Study design: Retrospective image analysis.
Setting: Tertiary referral center.
Patients: Cochlear implant recipients with available preoperative computed tomography (CT) imaging.
Intervention: None.
Main outcome measure: Cochlear dimensions and cochlear apex distance measures to surgically relevant middle ear landmarks and critical structures.

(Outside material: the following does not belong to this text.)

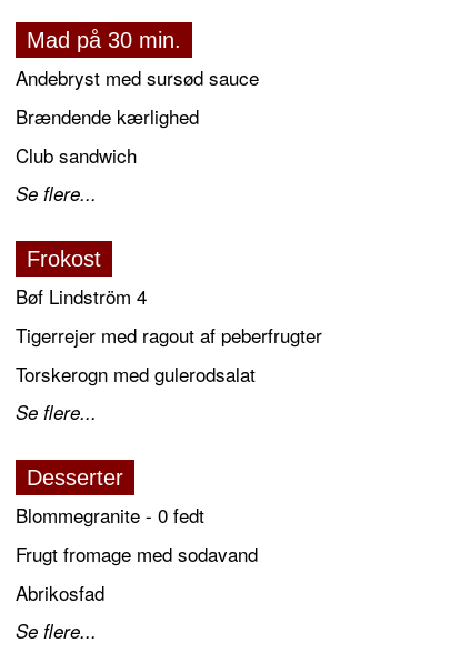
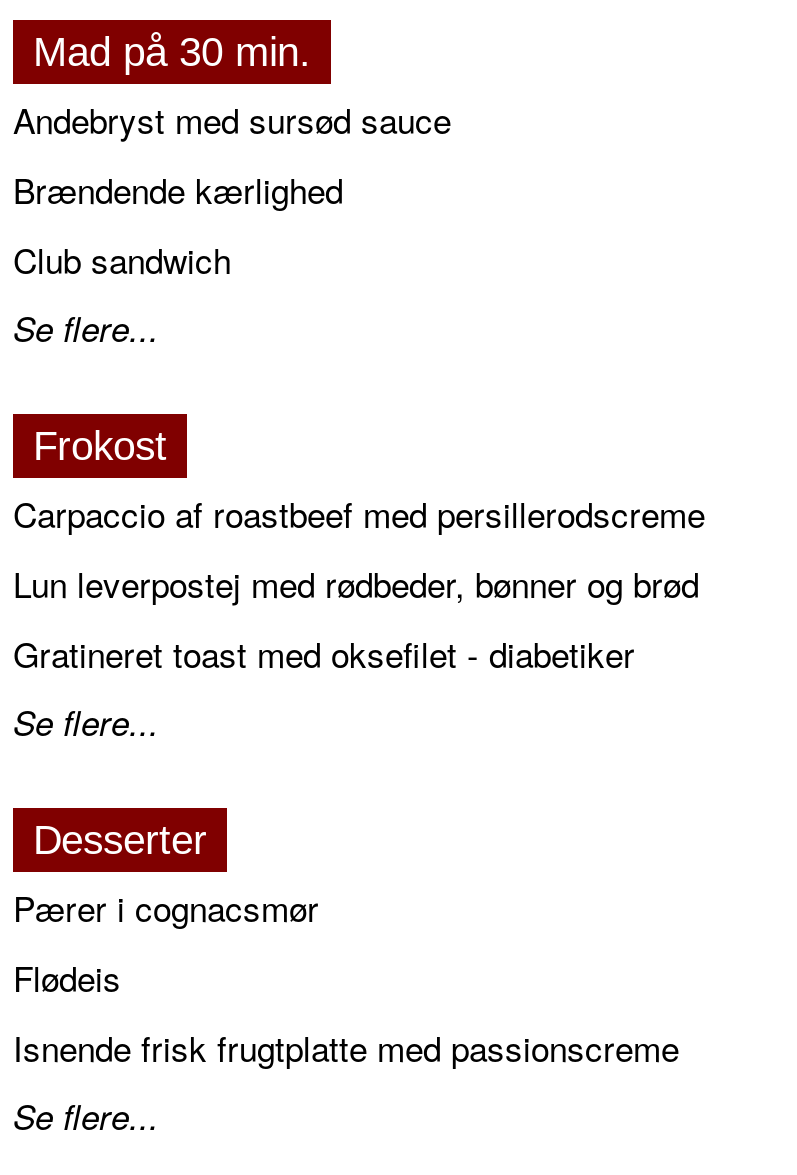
[16,282,322,388] Bøf Lindström 4 | Tigerrejer med ragout af peberfrugter | Torskerogn med gulerodsalat -> [13,488,705,678] Carpaccio af roastbeef med persillerodscreme | Lun leverpostej med rødbeder, bønner og brød | Gratineret toast med oksefilet - diabetiker
[16,501,258,607] Blommegranite - 0 fedt | Frugt fromage med sodavand | Abrikosfad -> [13,882,679,1072] Pærer i cognacsmør | Flødeis | Isnende frisk frugtplatte med passionscreme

Results: Eighty-two temporal bone CT scans were analyzed utilizing multiplanar reformats. The average lateral width of promontory bone over the cochlear apex was 1.2 mm (standard deviation [SD], 0.3). The anteroposterior distance from the round window (avg, 4.2 mm; SD, 0.5), oval window (avg, 3.3 mm; SD, 0.3), cochleariform process (avg, 2.3; SD, 0.5), and superior-inferior distance from the cochleariform process (avg, -0.9; SD, 0.8) to the cochlear apex were measured. The relationship of the cochlear apex to critical structures was highly variable.A newly developed stapes vector was created and found to mark the posterior/superior boundary of the apex in 94% of patients. When a vector parallel to the stapes vector was drawn through the round window, it marked the anterior/inferior boundary of the cochlear apex in 89% of patients.
Conclusions: This study assists in characterizing cochlear apex anatomy and its relation to surrounding structures as a means of improving procedural accuracy and reducing trauma during apical cochleostomy. Understanding both distance relationships and expected boundaries of the apex could help to inform future surgical approaches.